COSMIC-312 [24], IMbrave150 [22], SHR-1210-III-310 [26] and Leap-002 [25] were included in subgroup analysis based on geographical region for the primary endpoints (OS). ORIENT-32 [23] study which was done for the Chinese population was only included in the Asian subgroup. Because of the lack of information for each subgroup of interest for PFS, Leap-002 was not included. The findings showed that combination therapy was significantly superior to monotherapy for OS in Asia, whereas there was no advantage benefit in patients with HCC of non-Asian population. For PFS, that combination therapy was significantly superior to monotherapy in both Asian and non-Asian population, however, pooled HR value was lower in Asia. In Africa and East Asia, the largest proportion of the population is attributable to be cause by HBV (60%); however, only 20% of cases in the Western world can be attributed to HBV infection, and chronic HCV is the most common potential liver disease etiology [4, 43]. Therefore, the perfect clinical outcomes of OS and PFS in the Asian population were also attributed to HBV infection being the dominant immunotherapy population. ORIENT-32 and SHR-1210-III-310 studies which had more patients in Asia (100% and 83.0%) differed from those in IMbrave150 (40%) study, COSMIC-312 (28%) study and Leap-002 (30.6%) study. This may induce the ORIENT-32 and SHR-1210-III-310 studies to have a lower HR value with positive outcomes.
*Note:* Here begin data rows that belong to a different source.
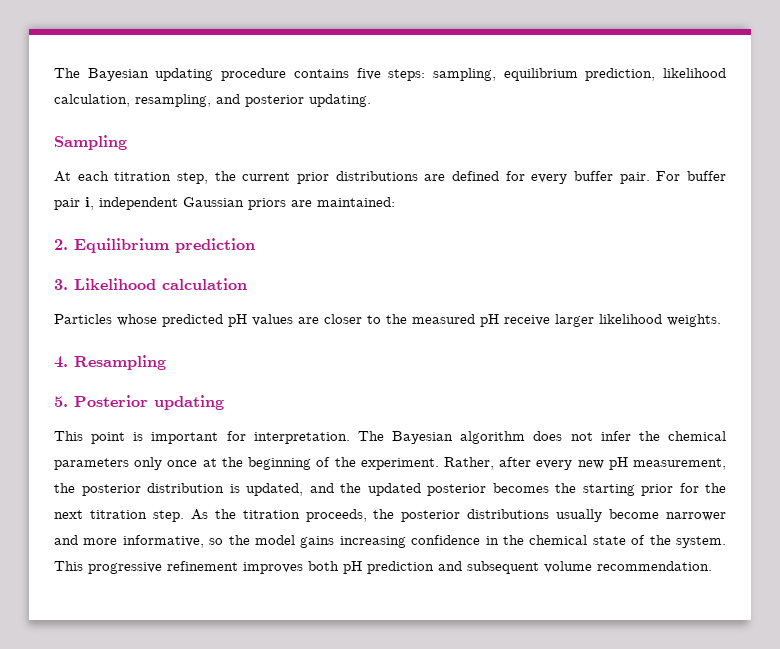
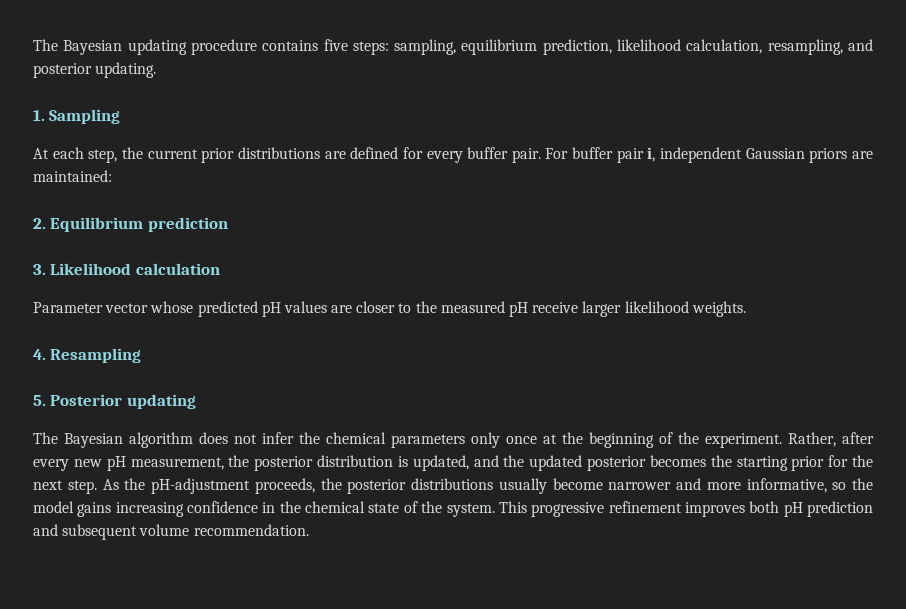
- Sampling
+ 1. Sampling
- At each titration step, the current prior distributions are defined for every buffer pair.
+ At each step, the current prior distributions are defined for every buffer pair.
- Particles whose predicted pH values are closer to the measured pH receive larger likelihood weights.
+ Parameter vector whose predicted pH values are closer to the measured pH receive larger likelihood weights.
- This point is important for interpretation.
- Rather, after every new pH measurement, the posterior distribution is updated, and the updated posterior becomes the starting prior for the next titration step.
+ Rather, after every new pH measurement, the posterior distribution is updated, and the updated posterior becomes the starting prior for the next step.
- As the titration proceeds, the posterior distributions usually become narrower and more informative, so the model gains increasing confidence in the chemical state of the system.
+ As the pH-adjustment proceeds, the posterior distributions usually become narrower and more informative, so the model gains increasing confidence in the chemical state of the system.

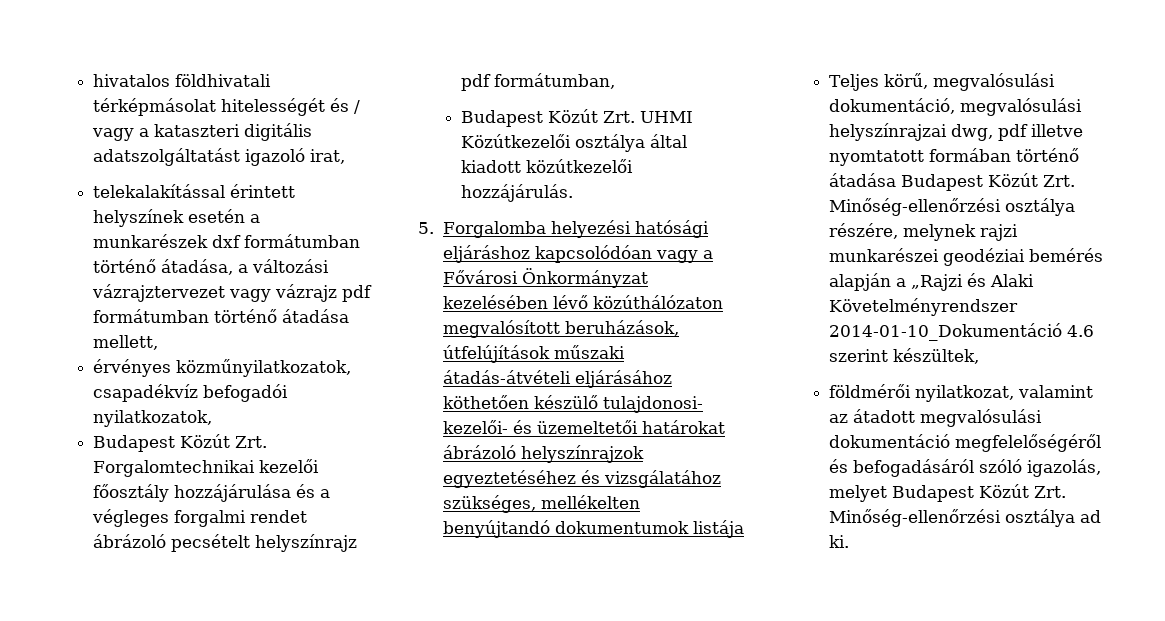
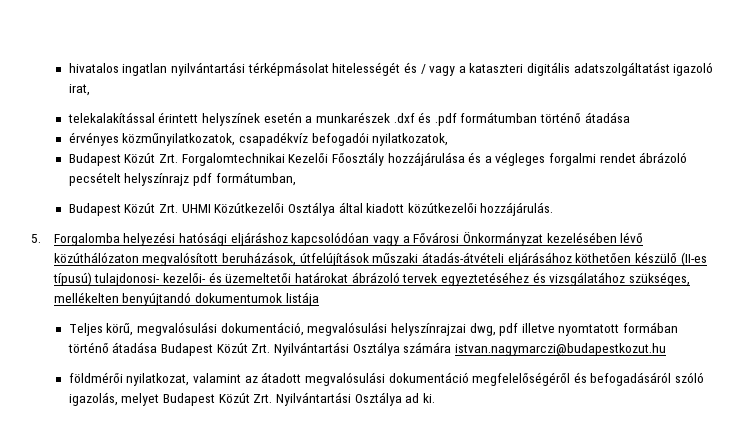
- hivatalos földhivatali térképmásolat hitelességét és / vagy a kataszteri digitális adatszolgáltatást igazoló irat,
+ hivatalos ingatlan nyilvántartási térképmásolat hitelességét és / vagy a kataszteri digitális adatszolgáltatást igazoló irat,
- telekalakítással érintett helyszínek esetén a munkarészek dxf formátumban történő átadása, a változási vázrajztervezet vagy vázrajz pdf formátumban történő átadása mellett,
+ telekalakítással érintett helyszínek esetén a munkarészek .dxf és .pdf formátumban történő átadása
- Budapest Közút Zrt. Forgalomtechnikai kezelői főosztály hozzájárulása és a végleges forgalmi rendet ábrázoló pecsételt helyszínrajz pdf formátumban,
+ Budapest Közút Zrt. Forgalomtechnikai Kezelői Főosztály hozzájárulása és a végleges forgalmi rendet ábrázoló pecsételt helyszínrajz pdf formátumban,
- Budapest Közút Zrt. UHMI Közútkezelői osztálya által kiadott közútkezelői hozzájárulás.
+ Budapest Közút Zrt. UHMI Közútkezelői Osztálya által kiadott közútkezelői hozzájárulás.
- 5. Forgalomba helyezési hatósági eljáráshoz kapcsolódóan vagy a Fővárosi Önkormányzat kezelésében lévő közúthálózaton megvalósított beruházások, útfelújítások műszaki átadás-átvételi eljárásához köthetően készülő tulajdonosi- kezelői- és üzemeltetői határokat ábrázoló helyszínrajzok egyeztetéséhez és vizsgálatához szükséges, mellékelten benyújtandó dokumentumok listája
+ 5. Forgalomba helyezési hatósági eljáráshoz kapcsolódóan vagy a Fővárosi Önkormányzat kezelésében lévő közúthálózaton megvalósított beruházások, útfelújítások műszaki átadás-átvételi eljárásához köthetően készülő (II-es típusú) tulajdonosi- kezelői- és üzemeltetői határokat ábrázoló tervek egyeztetéséhez és vizsgálatához szükséges, mellékelten benyújtandó dokumentumok listája
- Teljes körű, megvalósulási dokumentáció, megvalósulási helyszínrajzai dwg, pdf illetve nyomtatott formában történő átadása Budapest Közút Zrt. Minőség-ellenőrzési osztálya részére, melynek rajzi munkarészei geodéziai bemérés alapján a „Rajzi és Alaki Követelményrendszer 2014-01-10_Dokumentáció 4.6 szerint készültek,
+ Teljes körű, megvalósulási dokumentáció, megvalósulási helyszínrajzai dwg, pdf illetve nyomtatott formában történő átadása Budapest Közút Zrt. Nyilvántartási Osztálya számára istvan.nagymarczi@budapestkozut.hu
- földmérői nyilatkozat, valamint az átadott megvalósulási dokumentáció megfelelőségéről és befogadásáról szóló igazolás, melyet Budapest Közút Zrt. Minőség-ellenőrzési osztálya ad ki.
+ földmérői nyilatkozat, valamint az átadott megvalósulási dokumentáció megfelelőségéről és befogadásáról szóló igazolás, melyet Budapest Közút Zrt. Nyilvántartási Osztálya ad ki.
Combination immunotherapy producing better clinical outcomes in patients with HBV-positive patients and Asian patients was discussed. However, there are still some patients who do not benefit from immunotherapy. Exosomes are closely related to viral hepatitis, cirrhosis and HCC. As an important intercellular communication mediator in the tumor immune microenvironment, exosomes may play a unique role in the immune response of HCC, thereby affecting the efficiency of immunotherapy. Exosomes exhibit the dual characteristics of tumor promotion and inhibition. On the one hand, they can mediate immunotherapy resistance by affecting the PD-1/PD-L1 axis or the anti-tumor function of immune cells in the tumor microenvironment. On the other hand, exosomes can carry drugs to downregulate PD-L1 expression on the surface of immune cells to improve the efficacy of ICI [44]. Unfortunately, however, there were no RCTs on exosome treatment under our search strategy. The relationship between exosome therapy and liver cancer (including HBV-related HCC) will be further explored in the future.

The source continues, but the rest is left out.